Thanks to all who joined us for the ACG Research Report Webinar, Quantifying the Economic Advantages of Open Architecture NFV Designs, where we heard one of the industry’s leading analysts share results from one of the first studies that quantifies the benefits and impact from one of the largest Telco infrastructure modernization project in the world. After the webinar, we took questions from the audience but unfortunately ran out of time before we could answer everybody’s questions. You can read the full Q&A below.
Do smaller or larger deployments drastically change the economics and results (i.e. where the conditions optimized)?

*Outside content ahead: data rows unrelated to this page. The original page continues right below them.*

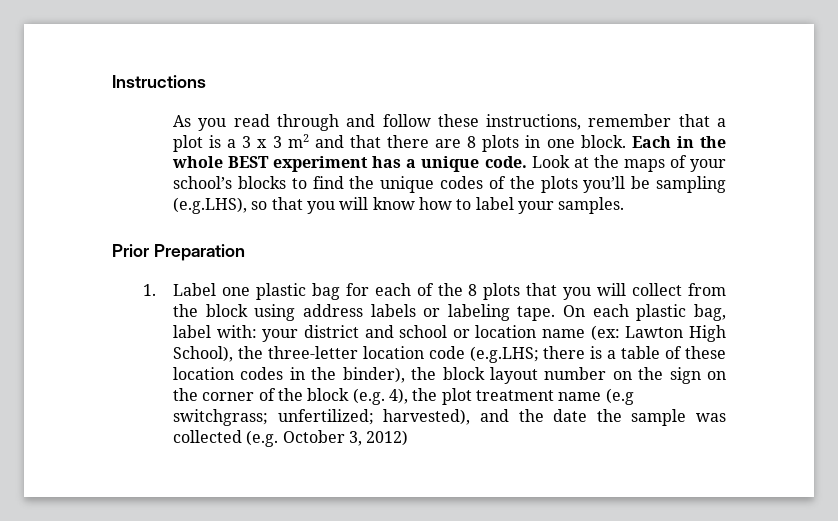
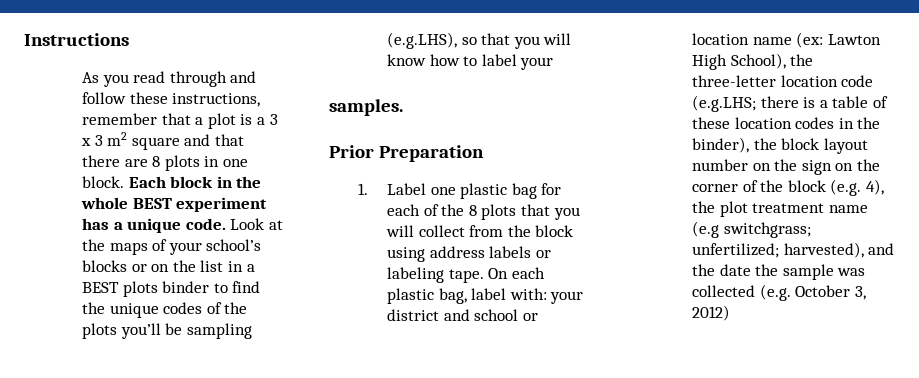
- As you read through and follow these instructions, remember that a plot is a 3 x 3 m2 and that there are 8 plots in one block.
+ As you read through and follow these instructions, remember that a plot is a 3 x 3 m2 square and that there are 8 plots in one block.
- Each in the whole BEST experiment has a unique code.
+ Each block in the whole BEST experiment has a unique code.
- Look at the maps of your school’s blocks to find the unique codes of the plots you’ll be sampling (e.g.LHS), so that you will know how to label your samples.
+ Look at the maps of your school’s blocks or on the list in a BEST plots binder to find the unique codes of the plots you’ll be sampling (e.g.LHS), so that you will know how to label your
+ samples.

When using a design framework like the one employed in this SP the results do not change drastically, because the unit costs from the capex perspective, and the workflow elements from the Opex point of view don’t shift proportionally. In this SP’s case, the NFV deployment has been made using a highly modular and ‘disaggregated’ infrastructure design, meaning, servers, storage, networking and security elements are individual components of the design and are optimized for their own functional requirements (which is the essential premise of the NFV reference architecture that the industry has developed – cf ETSI NFV Reference Architecture as the prime example). What we did NOT do in this study was look at the impact of ‘hyper-converged’ infrastructures on the economics of the deployment. A hyper-converged infrastructure is one that employs optimizations in the way compute, storage and networking functionality are provided in the context of a more streamlined rack architectural framework. It is likely that hyper-converged architectures, potentially targeted at installations of smaller overall scope than the 12-rack design employed in this SP’s central operating sites, might make even more improvements in the economics of the deployments. But that is not an analysis that we performed in this case.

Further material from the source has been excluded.